Top of DATA

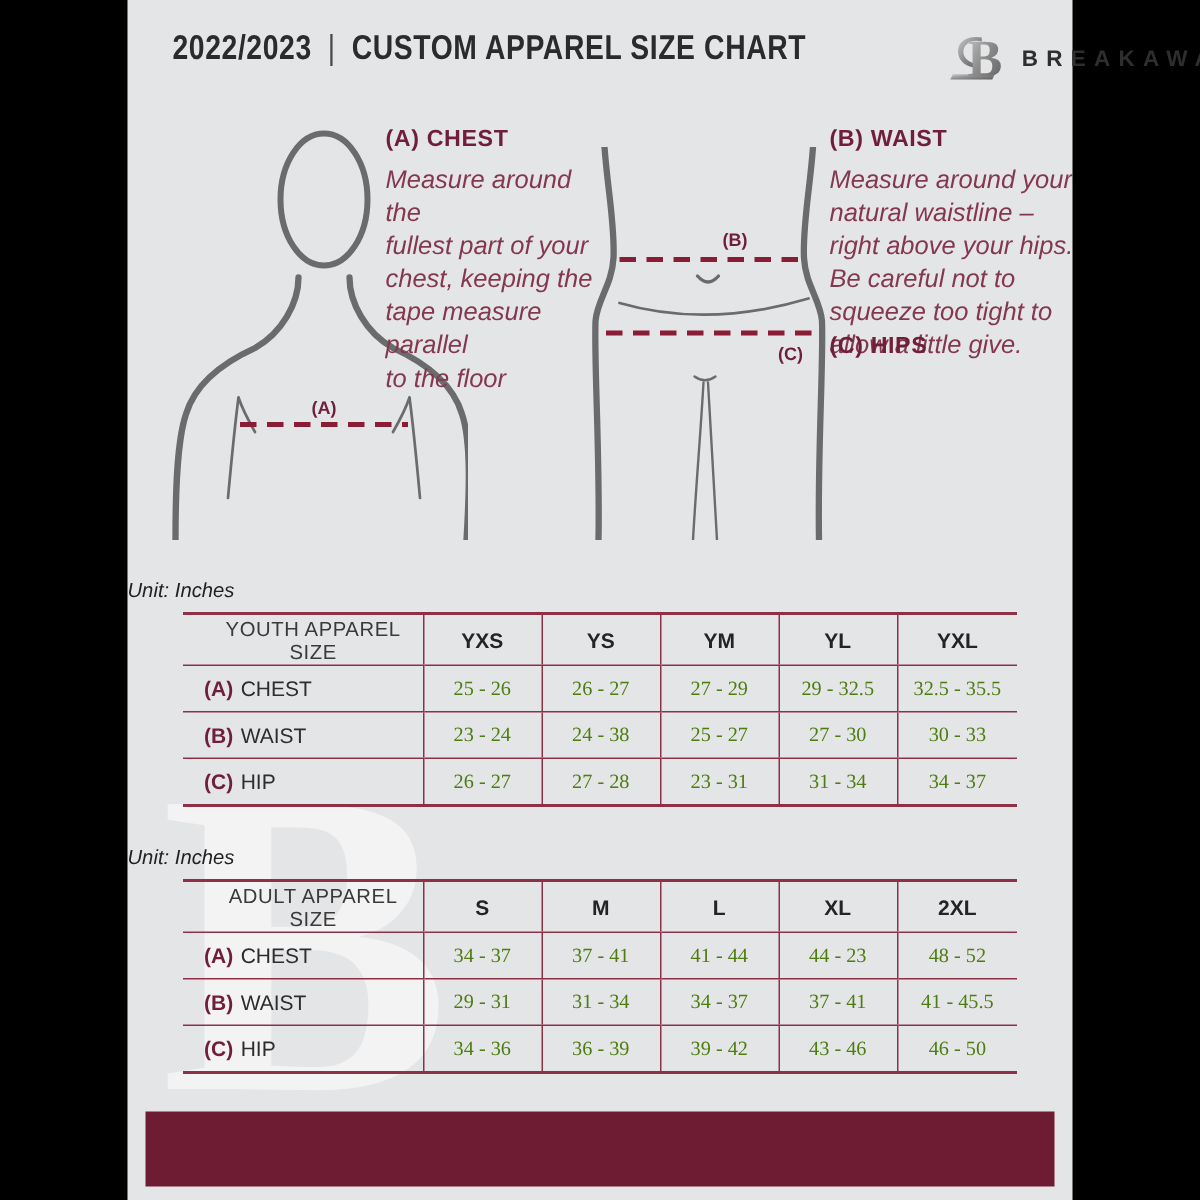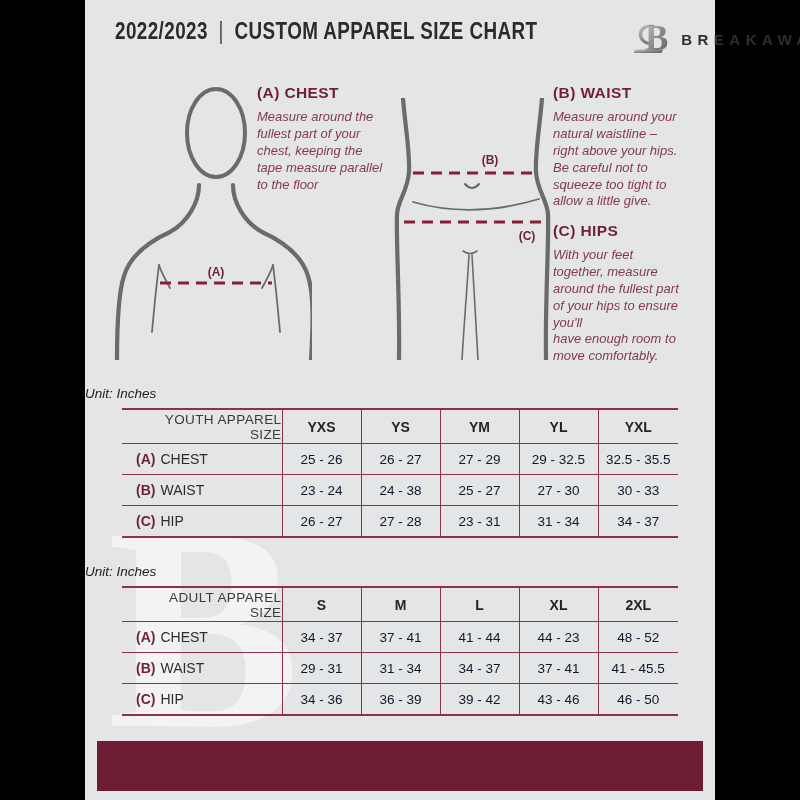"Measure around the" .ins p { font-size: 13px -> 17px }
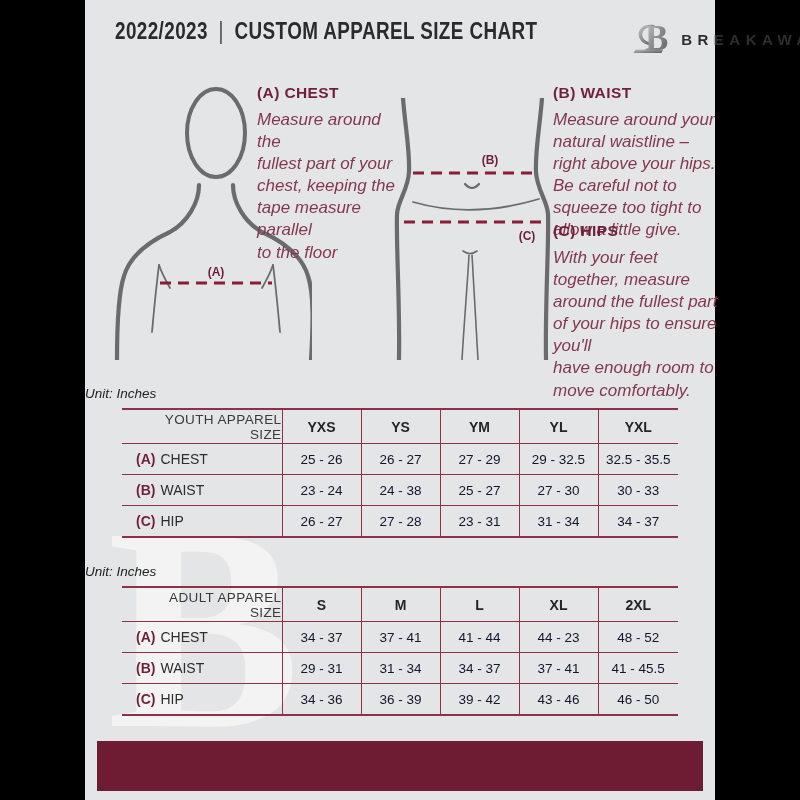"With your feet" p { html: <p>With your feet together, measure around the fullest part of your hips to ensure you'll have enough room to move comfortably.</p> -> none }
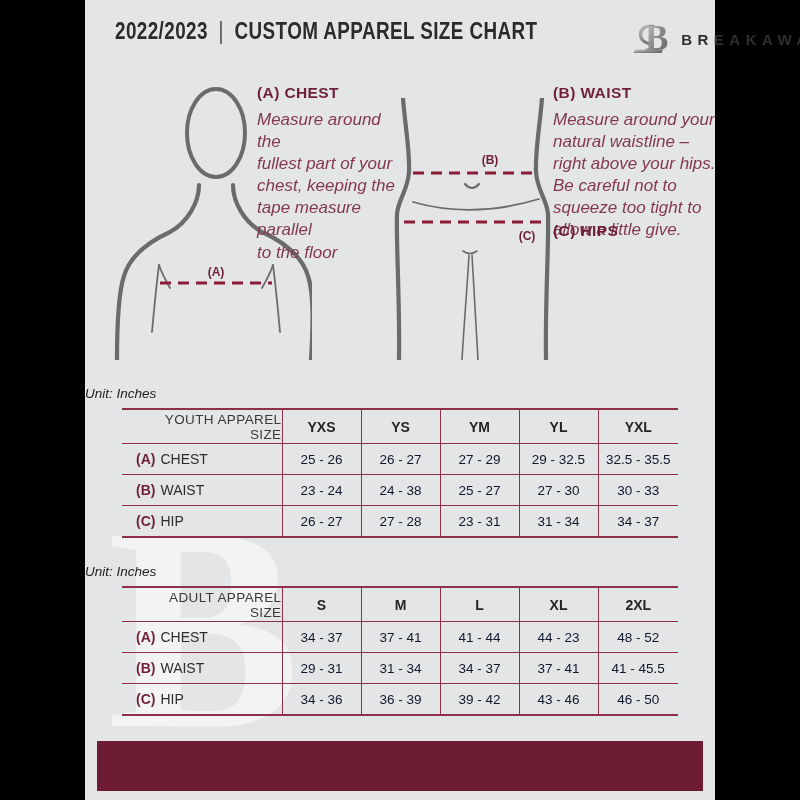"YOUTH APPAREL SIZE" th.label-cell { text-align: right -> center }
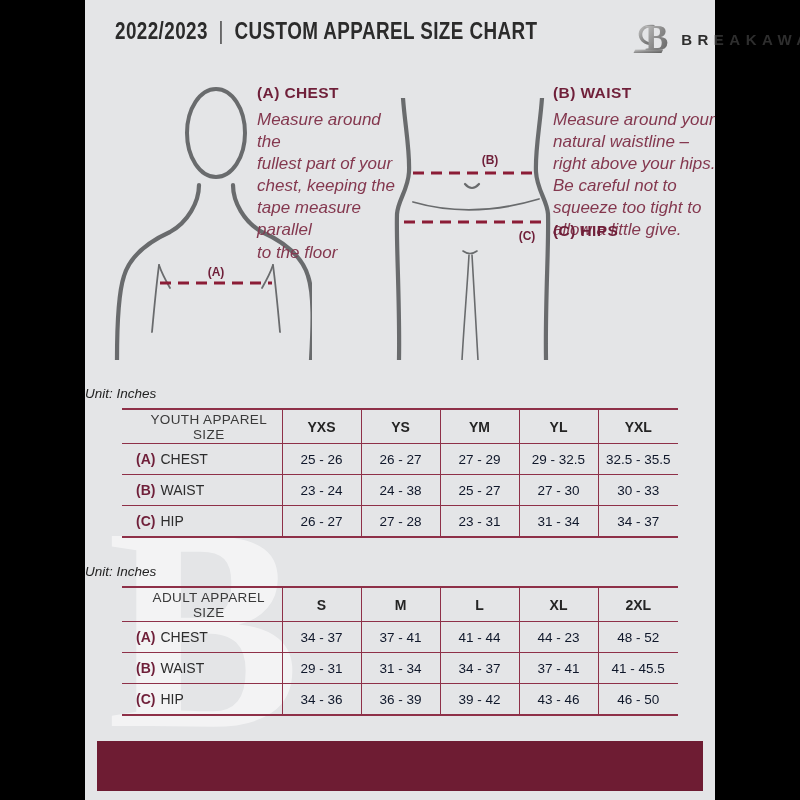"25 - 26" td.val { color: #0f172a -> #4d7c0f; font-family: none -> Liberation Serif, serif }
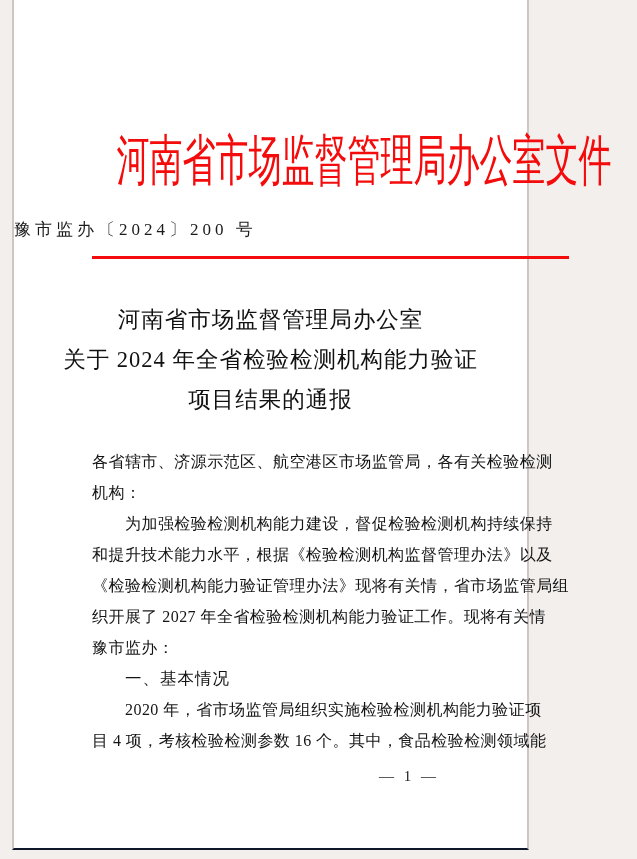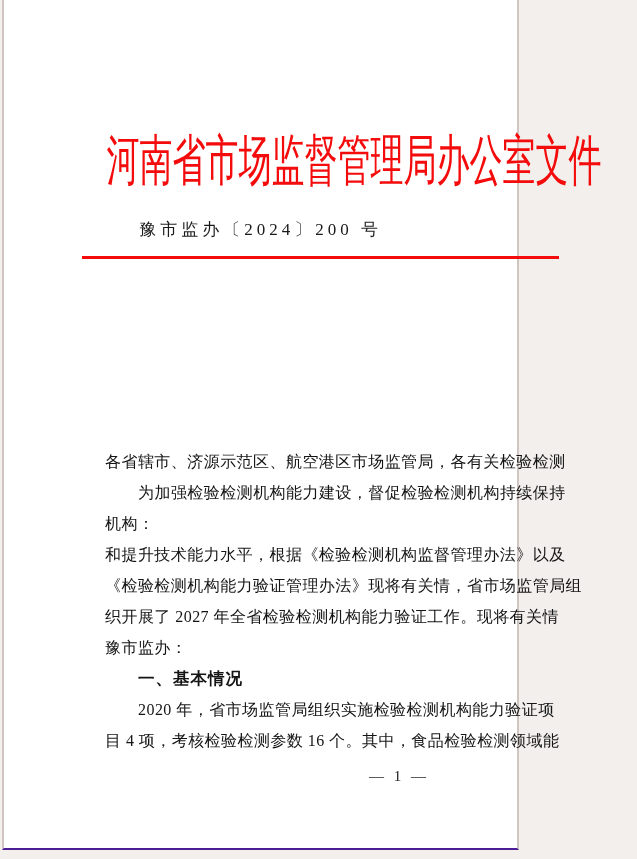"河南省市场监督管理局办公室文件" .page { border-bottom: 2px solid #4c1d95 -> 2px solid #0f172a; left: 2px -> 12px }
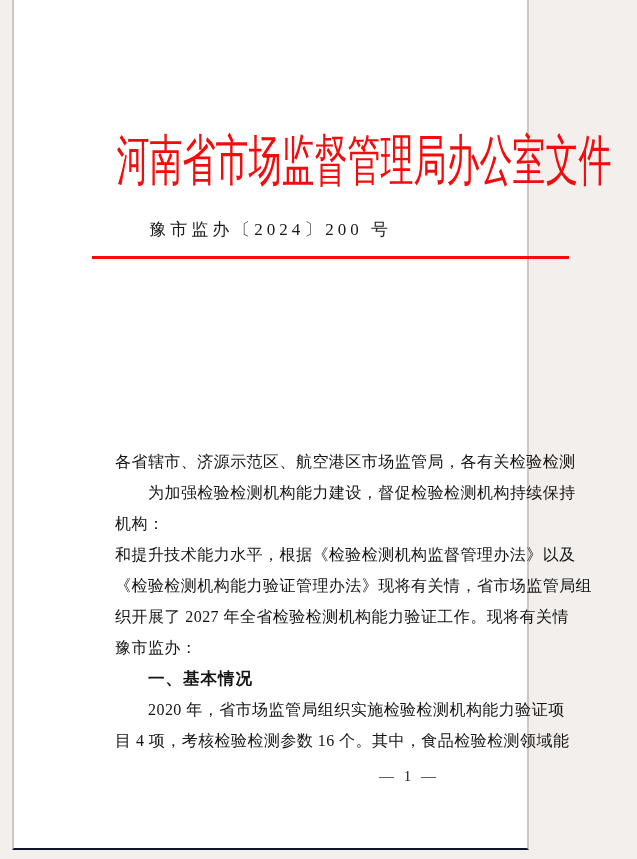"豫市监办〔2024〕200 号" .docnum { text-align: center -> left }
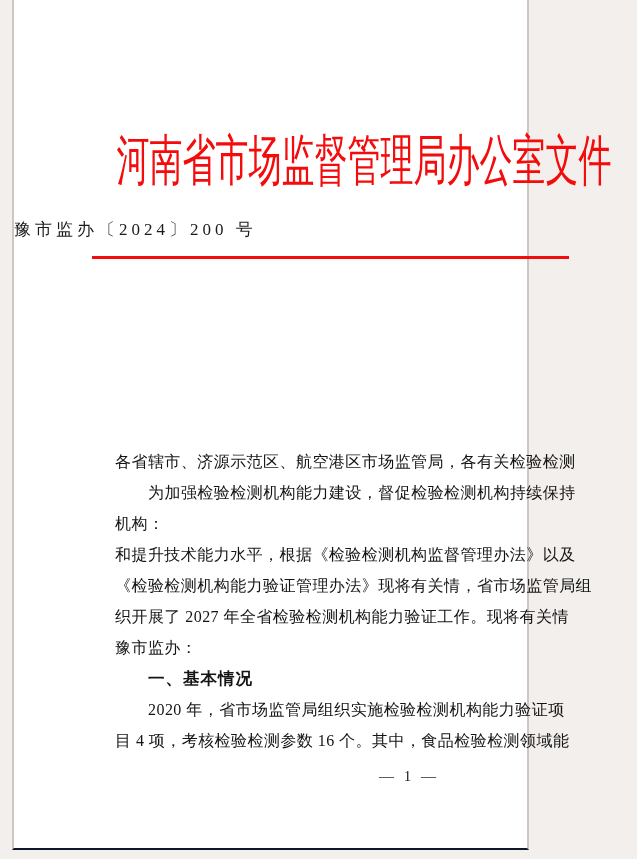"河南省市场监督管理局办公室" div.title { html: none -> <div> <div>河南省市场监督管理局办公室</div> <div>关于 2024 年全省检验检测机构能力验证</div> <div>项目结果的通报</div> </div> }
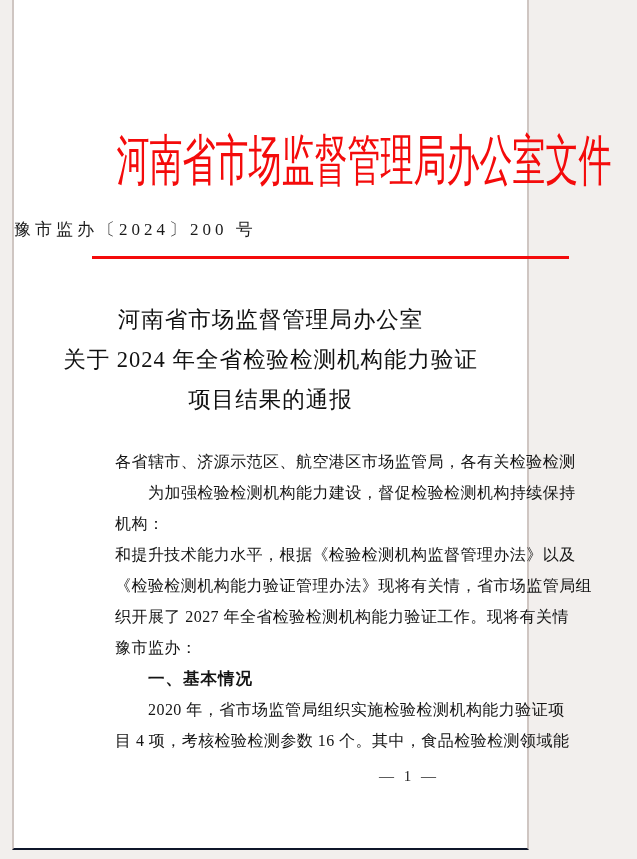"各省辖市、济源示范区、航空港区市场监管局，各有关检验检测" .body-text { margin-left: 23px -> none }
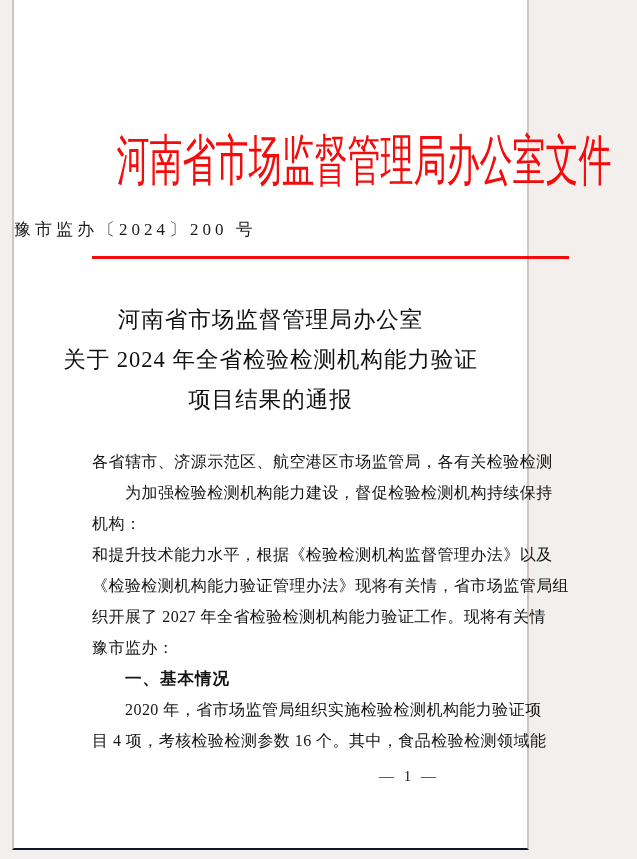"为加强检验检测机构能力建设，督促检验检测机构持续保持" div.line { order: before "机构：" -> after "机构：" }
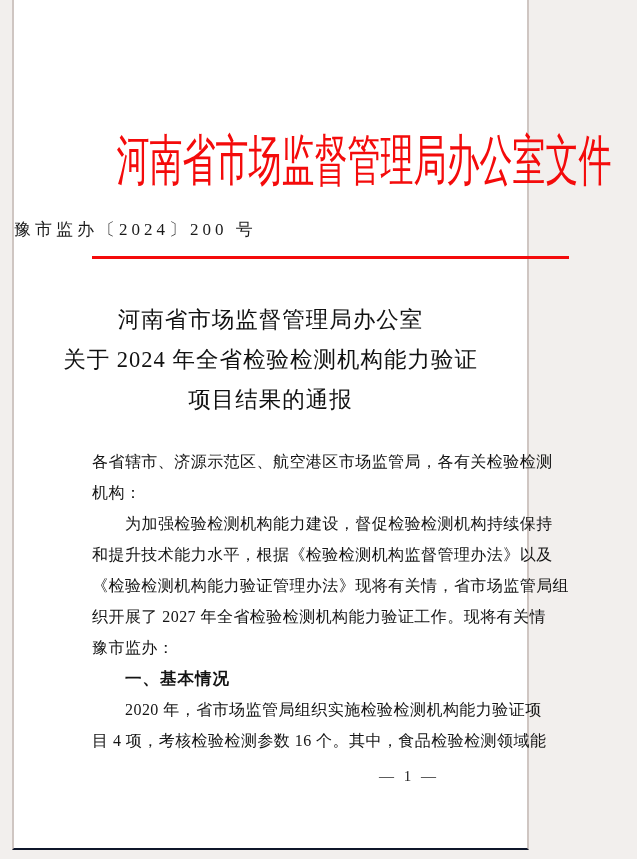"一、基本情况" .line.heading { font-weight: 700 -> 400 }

Bottom of DATA

**WORK REQUIRED**
Set down exactly, and only, the lines from the one holding "text-align: center ->" to the end of the records above, leaving every picture out.

**TASK SOLUTION**
"豫市监办〔2024〕200 号" .docnum { text-align: center -> left }
"河南省市场监督管理局办公室" div.title { html: none -> <div> <div>河南省市场监督管理局办公室</div> <div>关于 2024 年全省检验检测机构能力验证</div> <div>项目结果的通报</div> </div> }
"各省辖市、济源示范区、航空港区市场监管局，各有关检验检测" .body-text { margin-left: 23px -> none }
"为加强检验检测机构能力建设，督促检验检测机构持续保持" div.line { order: before "机构：" -> after "机构：" }
"一、基本情况" .line.heading { font-weight: 700 -> 400 }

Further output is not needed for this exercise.